Un casque posé sur le crâne, aucune électrode implantée, et pourtant des mots qui s'affichent à l'écran. Ce scénario, longtemps réservé à la science-fiction, progresse discrètement dans les laboratoires de recherche fondamentale de Meta. Baptisé Brain2Qwerty, le système observe l'activité cérébrale de volontaires pendant qu'ils tapent des phrases mémorisées sur un clavier ordinaire. Les signaux, captés par électroencéphalographie ou par magnétoencéphalographie – une technique plus fine qui mesure les champs magnétiques produits par les neurones –, sont ensuite analysés par une architecture mêlant réseaux convolutifs et transformers, les mêmes briques qui animent les grands modèles de langage. Contrairement aux interfaces qui demandent d'imaginer un mouvement ou de fixer un point lumineux, celle-ci décode un geste parfaitement naturel : la frappe elle-même, sans installation manuelle interminable ni phase d'étalonnage fastidieuse.
IA mentaliste
La dernière version du système marque un net progrès. Neuf volontaires ont porté un casque de magnétoencéphalographie durant de longues séances, tapant plus de deux mille phrases chacun, soit environ vingt-deux mille au total. Résultat : six mots sur dix sont désormais correctement décodés en moyenne, et le meilleur participant atteint près de huit sur dix, contre un peu moins d'un sur deux avec la génération précédente. Plus de la moitié des phrases reconstruites ne comportent qu'une seule erreur de mot, un score qui grimpe avec le volume de données d'entraînement recueillies auprès de chaque participant.
Non invasive
Deux philosophies rivales se disputent le terrain de l'interface cerveau-machine. D'un côté, les approches invasives à l'image de Neuralink, qui implantent chirurgicalement des électrodes au contact direct des neurones pour une résolution inégalée et étendent désormais leur robot chirurgical à de nouvelles zones du cerveau, en vue de traiter Parkinson ou l'épilepsie.
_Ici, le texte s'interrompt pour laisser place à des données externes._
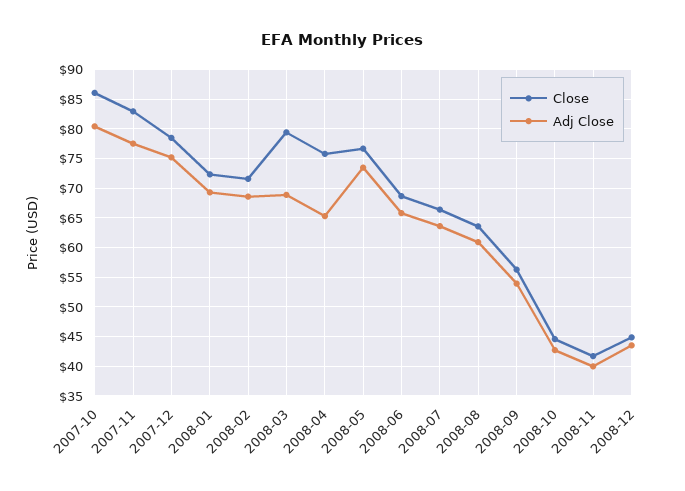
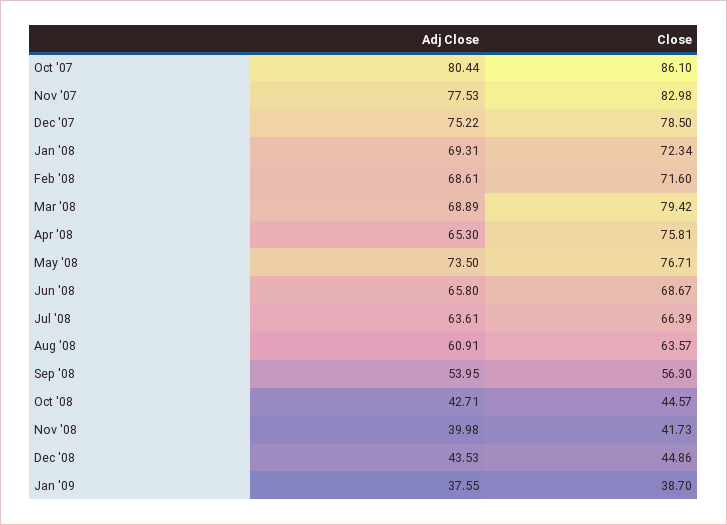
Adj Close, Jan '09: none -> 37.55
Close, Jan '09: none -> 38.7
De l'autre, des solutions moins agressives, comme le cathéter vasculaire de Synchron, qui évitent l'ouverture du crâne mais captent un signal plus pauvre. Meta se positionne encore en retrait sur cet axe : aucune intervention, seulement un casque posé sur la tête, au prix d'une précision qui demeure, pour l'heure, nettement inférieure à celle des dispositifs implantés chirurgicalement.
Redonner la parole
Le vrai objectif n'est pas de remplacer un clavier virtuel. Cette technologie vise avant tout les personnes privées de parole ou de mouvement par une sclérose latérale amyotrophique, un accident vasculaire cérébral sévère ou un syndrome d'enfermement, ces situations où le langage reste intact dans le cerveau mais ne trouve plus de chemin vers l'extérieur pour s'exprimer. Les limites demeurent bien réelles : les scanners à magnétoencéphalographie restent volumineux, coûteux et cantonnés aux laboratoires, loin d'un objet du quotidien, et le taux d'erreur, même en net recul, interdit encore tout usage fiable hors du cadre expérimental.
Progression nette
La marge de progression, elle, se lit dans les courbes. Les chercheurs constatent que la précision progresse presque proportionnellement au volume de données collectées, ce qui laisse entrevoir des gains substantiels à mesure que les essais s'accumulent et que les protocoles s'affinent. Le projet bénéficie d'un financement dédié de plusieurs millions d'euros, signe que Meta ne traite pas ce chantier comme un simple exercice de communication. À mesure que les machines apprennent à lire des signaux toujours plus intimes, la question du consentement et de la protection des données cérébrales pèsera autant que la performance technique elle-même.